Donald Trump ogłosił stan wyjątkowy na granicy z Meksykiem oraz wysłanie tam wojsk. Zapowiedź także deportacji milionów nielegalnych imigrantów i nałożenie ceł. — Nie mamy tak naprawdę pojęcia, co się stanie — przyznała w rozmowie z portalem o2.pl Kinga Berdzik de Ortiz, Polka mieszkająca w Meksyku.
20 stycznia Donald Trump został zaprzysiężony na 47. prezydenta Stanów Zjednoczonych. Już w pierwszych godzinach po objęciu urzędu podpisał szereg rozporządzeń. Jedną z najważniejszych decyzji było ogłoszenie stanu wyjątkowego na granicy z Meksykiem, gdzie wysłano wojsko. Podjęto również działania mające na celu deportację nielegalnych imigrantów, którzy przekroczyli granicę od strony Meksyku.
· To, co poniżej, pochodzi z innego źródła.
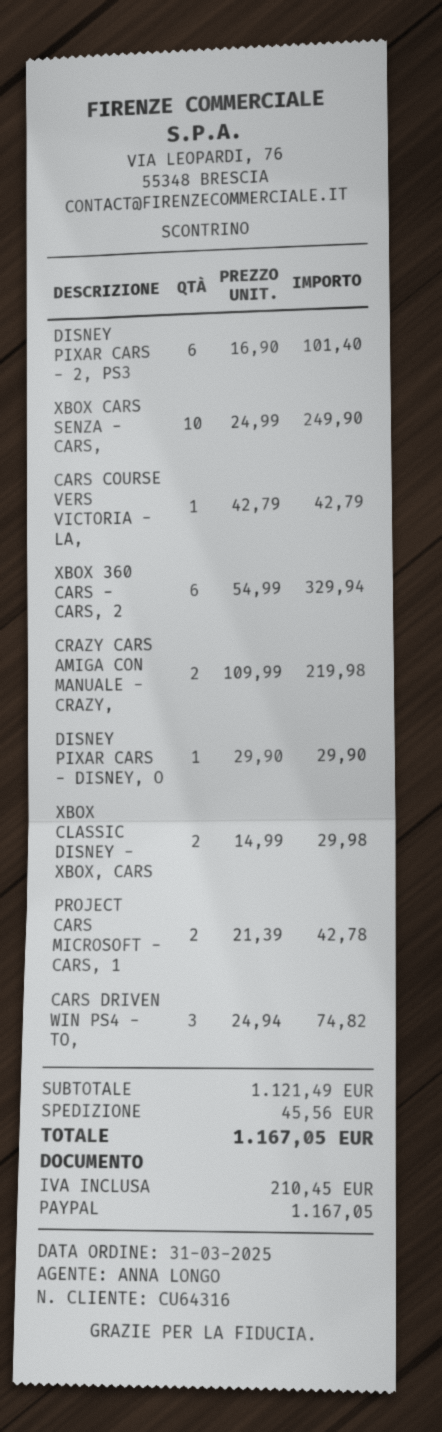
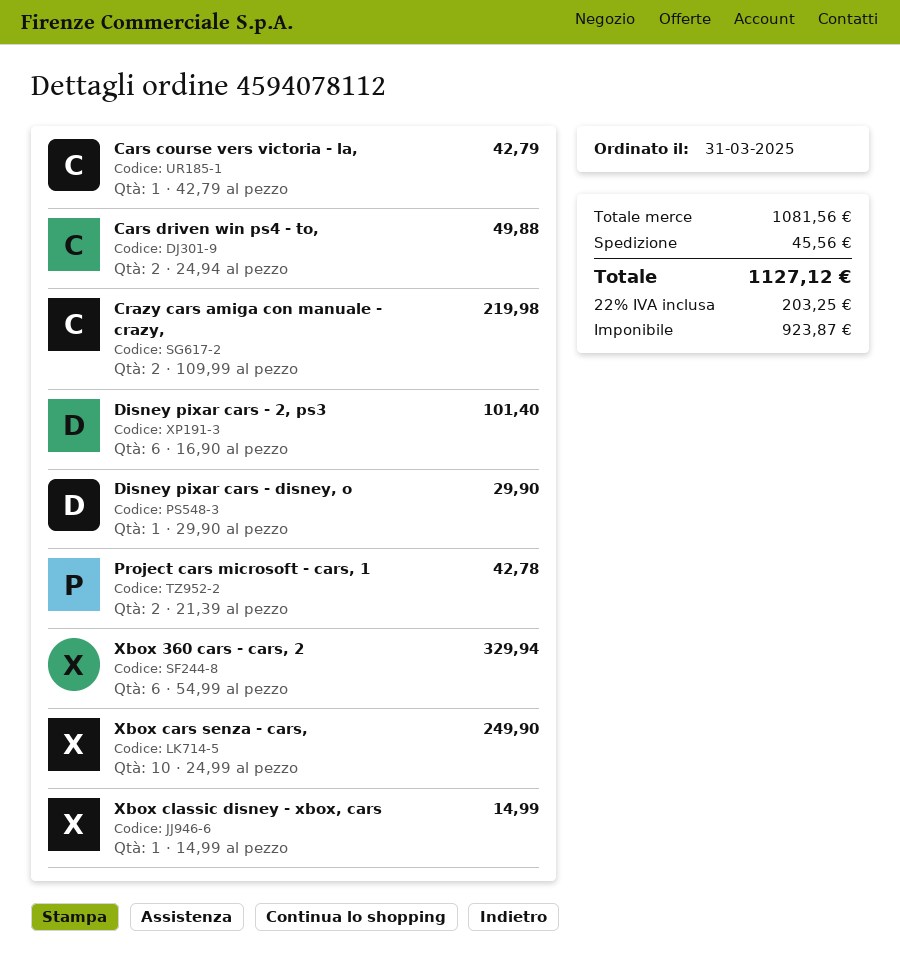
XBOX CLASSIC DISNEY - XBOX, CARS: 2 x 14.99 = 29.98 -> 1 x 14.99 = 14.99
CARS DRIVEN WIN PS4 - TO,: 3 x 24.94 = 74.82 -> 2 x 24.94 = 49.88
subtotal: 1121.49 -> 1081.56
tax: 210.45 -> 203.25
total: 1167.05 -> 1127.12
Nowe decyzje wywołały zamieszanie zarówno wśród Meksykanów, jak i obcokrajowców mieszkających w Meksyku. Jak podkreśla Kinga Berdzik de Ortiz, Polka mieszkająca w Meksyku od 13 lat, wciąż nie do końca wiadomo, jakie skutki przyniosą decyzje nowej administracji.